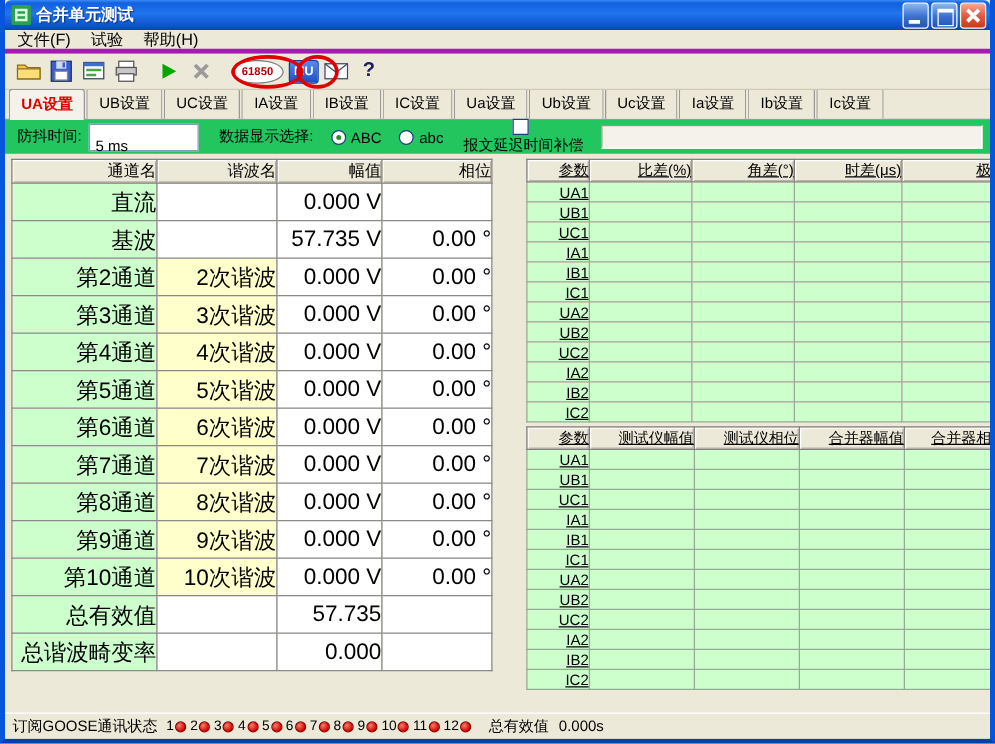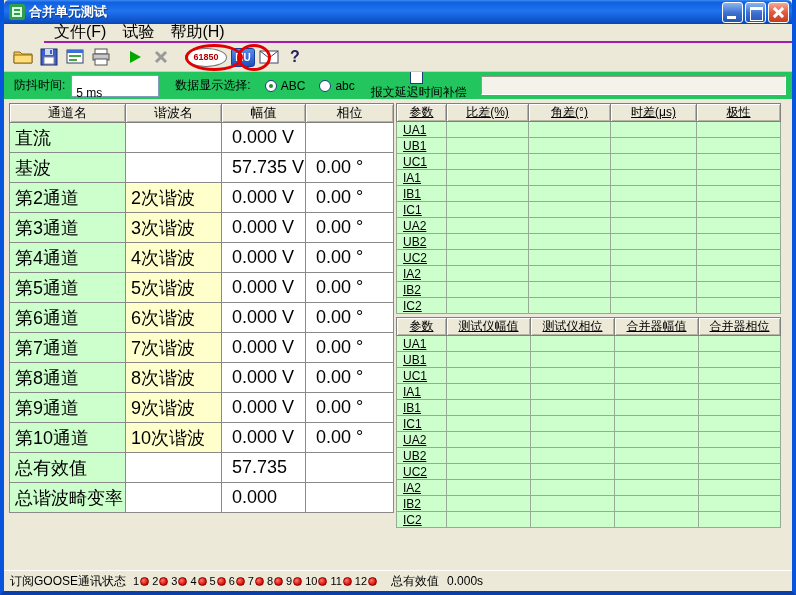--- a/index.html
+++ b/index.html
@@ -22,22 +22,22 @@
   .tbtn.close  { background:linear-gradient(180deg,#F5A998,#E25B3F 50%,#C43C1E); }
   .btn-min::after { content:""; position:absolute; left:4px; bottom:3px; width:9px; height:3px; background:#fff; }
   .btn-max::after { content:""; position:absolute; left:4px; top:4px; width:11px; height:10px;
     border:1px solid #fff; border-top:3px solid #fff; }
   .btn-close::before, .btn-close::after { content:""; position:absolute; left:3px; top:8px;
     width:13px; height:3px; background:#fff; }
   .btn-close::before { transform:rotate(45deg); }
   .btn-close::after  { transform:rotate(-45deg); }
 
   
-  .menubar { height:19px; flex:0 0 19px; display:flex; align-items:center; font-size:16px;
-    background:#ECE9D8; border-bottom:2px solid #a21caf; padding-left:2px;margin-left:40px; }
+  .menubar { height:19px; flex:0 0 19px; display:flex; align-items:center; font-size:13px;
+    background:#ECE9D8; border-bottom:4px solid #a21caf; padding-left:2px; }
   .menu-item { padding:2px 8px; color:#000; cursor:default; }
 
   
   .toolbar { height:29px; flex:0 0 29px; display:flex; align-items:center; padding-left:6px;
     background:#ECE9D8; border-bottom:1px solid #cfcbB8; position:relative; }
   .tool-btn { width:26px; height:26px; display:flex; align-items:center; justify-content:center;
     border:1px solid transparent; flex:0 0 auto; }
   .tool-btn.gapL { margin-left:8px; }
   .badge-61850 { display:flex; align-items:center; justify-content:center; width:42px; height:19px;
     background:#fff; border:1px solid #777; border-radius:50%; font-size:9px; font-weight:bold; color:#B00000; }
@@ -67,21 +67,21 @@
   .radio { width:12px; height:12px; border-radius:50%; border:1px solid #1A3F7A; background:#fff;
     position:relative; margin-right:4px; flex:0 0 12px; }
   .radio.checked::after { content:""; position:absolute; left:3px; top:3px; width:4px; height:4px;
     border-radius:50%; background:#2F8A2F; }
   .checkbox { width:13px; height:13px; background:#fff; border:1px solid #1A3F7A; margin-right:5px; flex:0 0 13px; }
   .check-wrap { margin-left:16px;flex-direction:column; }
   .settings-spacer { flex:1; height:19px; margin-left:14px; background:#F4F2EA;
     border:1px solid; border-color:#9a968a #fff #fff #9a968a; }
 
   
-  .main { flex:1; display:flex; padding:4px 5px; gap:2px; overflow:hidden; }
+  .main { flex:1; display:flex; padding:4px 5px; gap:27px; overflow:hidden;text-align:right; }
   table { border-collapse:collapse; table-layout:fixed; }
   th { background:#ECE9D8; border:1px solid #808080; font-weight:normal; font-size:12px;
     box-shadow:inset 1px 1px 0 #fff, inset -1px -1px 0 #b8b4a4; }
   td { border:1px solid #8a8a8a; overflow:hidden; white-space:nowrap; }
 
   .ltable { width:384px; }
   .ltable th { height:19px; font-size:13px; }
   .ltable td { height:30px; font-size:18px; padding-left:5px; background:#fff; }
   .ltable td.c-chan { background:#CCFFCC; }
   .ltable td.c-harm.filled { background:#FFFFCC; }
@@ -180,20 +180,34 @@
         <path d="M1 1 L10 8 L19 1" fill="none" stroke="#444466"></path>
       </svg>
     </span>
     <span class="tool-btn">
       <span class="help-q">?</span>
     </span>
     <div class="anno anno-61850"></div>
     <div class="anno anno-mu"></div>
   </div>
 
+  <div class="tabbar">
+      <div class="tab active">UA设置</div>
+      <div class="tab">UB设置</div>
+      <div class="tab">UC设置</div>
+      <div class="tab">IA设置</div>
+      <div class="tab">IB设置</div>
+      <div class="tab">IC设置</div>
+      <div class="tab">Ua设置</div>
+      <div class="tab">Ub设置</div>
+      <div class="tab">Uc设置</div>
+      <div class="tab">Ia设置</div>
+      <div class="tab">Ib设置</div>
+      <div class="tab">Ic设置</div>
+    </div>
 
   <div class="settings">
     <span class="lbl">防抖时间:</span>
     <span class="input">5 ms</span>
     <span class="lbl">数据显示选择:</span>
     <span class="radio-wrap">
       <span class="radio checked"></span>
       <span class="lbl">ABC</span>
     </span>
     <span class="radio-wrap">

┄┄┄┄┄┄

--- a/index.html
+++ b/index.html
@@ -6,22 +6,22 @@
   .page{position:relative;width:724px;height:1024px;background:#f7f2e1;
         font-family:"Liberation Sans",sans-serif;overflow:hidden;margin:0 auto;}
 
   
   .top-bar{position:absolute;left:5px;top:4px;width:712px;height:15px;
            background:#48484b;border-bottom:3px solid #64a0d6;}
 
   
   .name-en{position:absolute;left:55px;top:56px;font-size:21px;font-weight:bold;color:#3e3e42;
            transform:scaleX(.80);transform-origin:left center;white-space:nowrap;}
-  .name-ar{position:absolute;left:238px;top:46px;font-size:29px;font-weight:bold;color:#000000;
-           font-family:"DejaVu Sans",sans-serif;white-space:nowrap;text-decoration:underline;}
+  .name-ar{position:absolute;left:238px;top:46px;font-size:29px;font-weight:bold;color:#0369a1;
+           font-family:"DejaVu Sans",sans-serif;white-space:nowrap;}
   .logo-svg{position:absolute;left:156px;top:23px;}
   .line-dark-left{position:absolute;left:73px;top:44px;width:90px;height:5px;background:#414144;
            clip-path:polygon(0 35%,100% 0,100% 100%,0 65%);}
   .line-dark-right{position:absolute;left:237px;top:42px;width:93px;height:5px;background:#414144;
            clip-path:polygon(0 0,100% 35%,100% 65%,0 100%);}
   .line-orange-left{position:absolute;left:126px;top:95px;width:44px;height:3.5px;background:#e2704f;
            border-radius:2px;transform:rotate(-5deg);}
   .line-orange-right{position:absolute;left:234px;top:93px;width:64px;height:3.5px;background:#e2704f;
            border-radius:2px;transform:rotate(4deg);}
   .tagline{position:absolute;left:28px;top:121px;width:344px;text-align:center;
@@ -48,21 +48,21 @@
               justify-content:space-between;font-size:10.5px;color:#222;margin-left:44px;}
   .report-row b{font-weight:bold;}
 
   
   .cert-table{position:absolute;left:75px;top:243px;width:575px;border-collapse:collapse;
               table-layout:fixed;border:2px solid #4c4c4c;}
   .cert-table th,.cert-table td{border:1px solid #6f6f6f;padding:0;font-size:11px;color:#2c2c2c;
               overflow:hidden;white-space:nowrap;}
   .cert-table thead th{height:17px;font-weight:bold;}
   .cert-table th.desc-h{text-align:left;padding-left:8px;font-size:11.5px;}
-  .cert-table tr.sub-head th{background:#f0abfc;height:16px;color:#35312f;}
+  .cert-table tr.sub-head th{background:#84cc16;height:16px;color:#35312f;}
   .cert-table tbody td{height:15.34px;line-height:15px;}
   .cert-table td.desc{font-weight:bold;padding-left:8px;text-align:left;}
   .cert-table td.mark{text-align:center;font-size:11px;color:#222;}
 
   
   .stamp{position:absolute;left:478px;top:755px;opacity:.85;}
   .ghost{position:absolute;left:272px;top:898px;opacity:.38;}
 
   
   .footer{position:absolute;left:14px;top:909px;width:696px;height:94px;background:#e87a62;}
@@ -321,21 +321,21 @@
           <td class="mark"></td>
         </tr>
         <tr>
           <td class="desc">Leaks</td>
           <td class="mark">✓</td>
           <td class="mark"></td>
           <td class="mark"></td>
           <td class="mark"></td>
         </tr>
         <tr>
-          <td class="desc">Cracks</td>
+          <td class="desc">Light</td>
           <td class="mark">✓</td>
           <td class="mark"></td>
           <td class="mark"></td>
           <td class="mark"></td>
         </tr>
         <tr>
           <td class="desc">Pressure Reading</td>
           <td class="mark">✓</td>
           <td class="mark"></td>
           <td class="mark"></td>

┄┄┄┄┄┄

Required work:
Lines above with "dark" in them are the ones to copy.

Solution:
   .line-dark-left{position:absolute;left:73px;top:44px;width:90px;height:5px;background:#414144;
   .line-dark-right{position:absolute;left:237px;top:42px;width:93px;height:5px;background:#414144;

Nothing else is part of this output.